Feels seen. But I disagree with the contention that atheists dismiss God like Santa Claus. Many do spend considerable time pondering concepts like the incarnate word of god, or at least deserve credit for knowing religious texts better than believers. I don't really consider myself among the latter, but it's funny how often it is proved otherwise.
Tzaraat is so fascinating, enjoying this read of it. There are two references in gaming to it that I've found interesting before:
1. In Disco Elysium lore, the "Antecentennial revolution," an attempted communist world revolt, is blamed by some historians on "a pandemic of tzaraat, a particularly virulent prion disease, which the authorities in Graad proved unable to contain." Which is I think a funny "communist mind control" joke and reference to material crises being taken advantage of/laying the ground for irl revolutions, but also to the "stickiness" of the "infection" (which was suppressed with overwhelming firepower).
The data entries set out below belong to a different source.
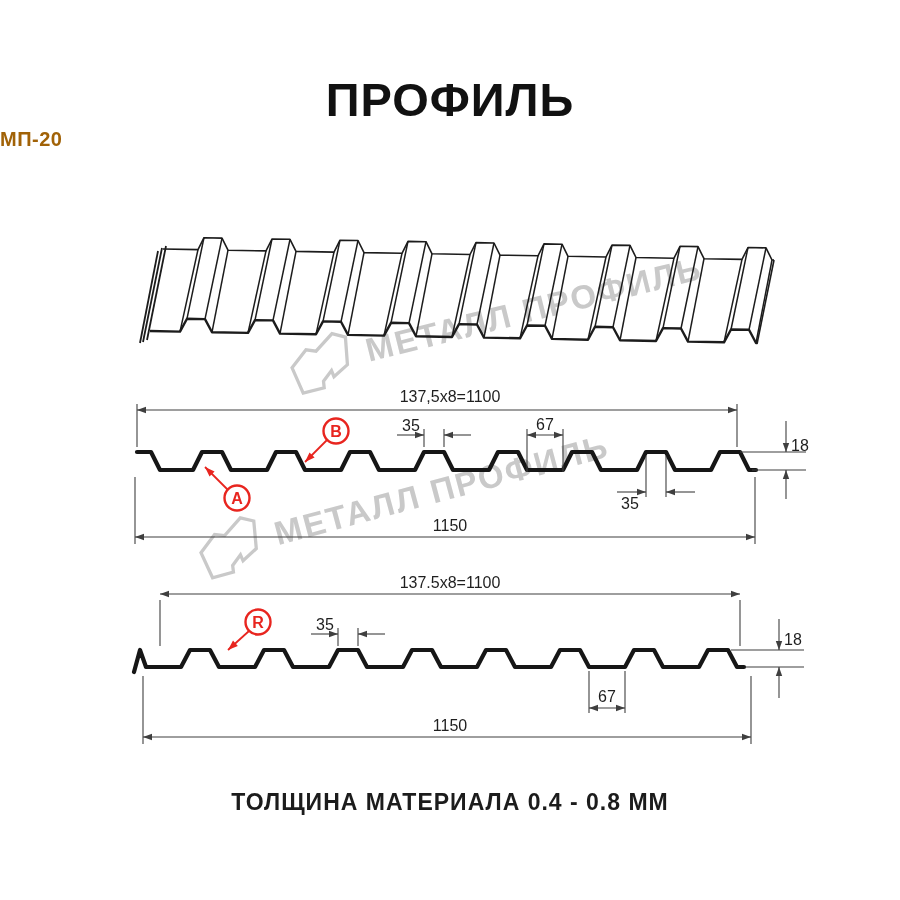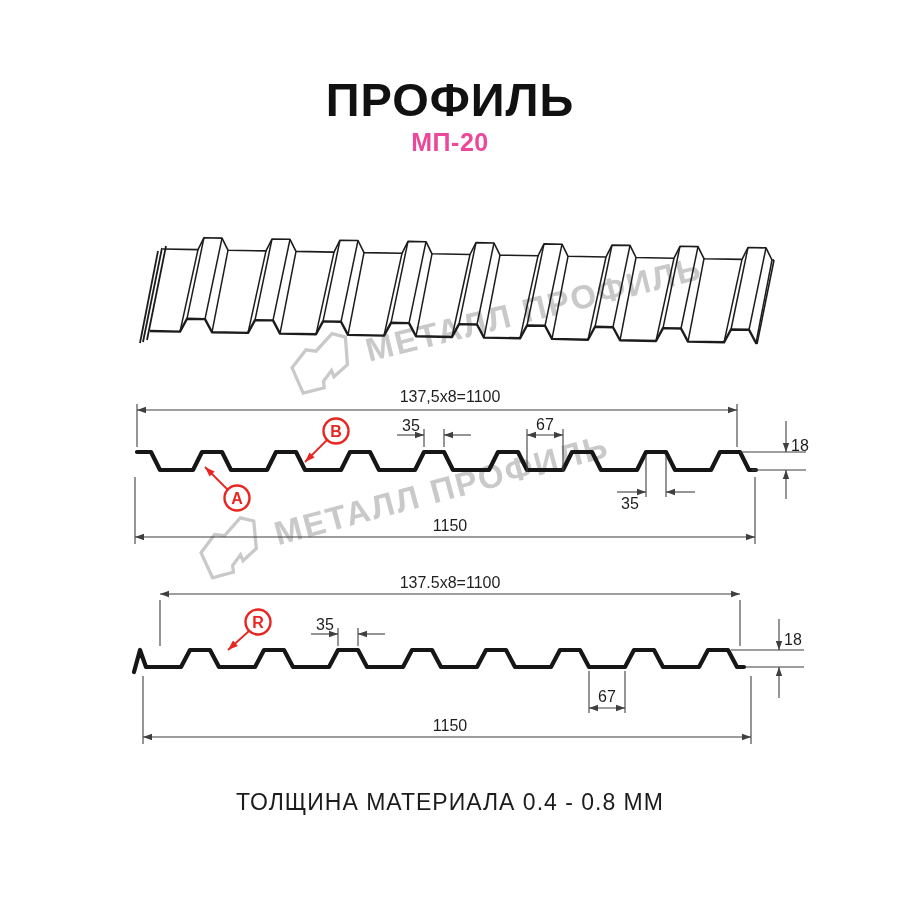--- a/index.html
+++ b/index.html
@@ -1,23 +1,23 @@
 <!DOCTYPE html>
 <html><head>
 <meta charset="utf-8">
 <style>
   html,body{margin:0;padding:0;background:#ffffff;}
   #canvas{position:relative;width:900px;height:900px;background:#ffffff;overflow:hidden;
           font-family:"Liberation Sans",sans-serif;}
   .page-title{position:absolute;left:0;top:72px;width:900px;text-align:center;
       font-size:47px;font-weight:bold;letter-spacing:1px;color:#111;}
-  .page-subtitle{position:absolute;left:0;top:128px;width:900px;text-align:center;
-      font-size:25px;font-weight:600;letter-spacing:0.5px;color:#ec4899;}
+  .page-subtitle{position:absolute;left:0;top:128px;width:900px;text-align:left;
+      font-size:20px;font-weight:600;letter-spacing:0.5px;color:#a16207;}
   .footer-note{position:absolute;left:0;top:789px;width:900px;text-align:center;
-      font-size:23px;font-weight:400;letter-spacing:1px;color:#1c1c1c;}
+      font-size:23px;font-weight:700;letter-spacing:1px;color:#1c1c1c;}
   .wm{position:absolute;display:flex;align-items:center;gap:10px;
       transform-origin:left center;white-space:nowrap;z-index:1;}
   .wm-text{font-size:33px;font-weight:bold;letter-spacing:2px;color:#c9c9c9;}
   .wm-logo{flex:0 0 auto;}
   #drawing{position:absolute;left:0;top:0;z-index:2;}
   .dim{font-family:"Liberation Sans",sans-serif;font-size:16px;fill:#1f1f1f;}
   .red-label{font-family:"Liberation Sans",sans-serif;font-size:16px;font-weight:bold;fill:#e8251f;}
 </style>
 </head>
 <body>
2. In Pathologic, as districts becoming "infected" houses start to literally scab over (seemingly diegetically). I actually haven't found anyone analyzing the use of tzaraath imagery in the game but it was the first thing I thought of when I first read about the Biblical concept.
In either case, it occurs to me now that you could see the metaphorical tzaraat as almost an anti-infection - because its presence forces fastidious and total treatment, it's almost purifying in an accelerationist kinda way. But now I'm rambling far from your point (unless there's someone framing the presence of atheists as itself a plague!)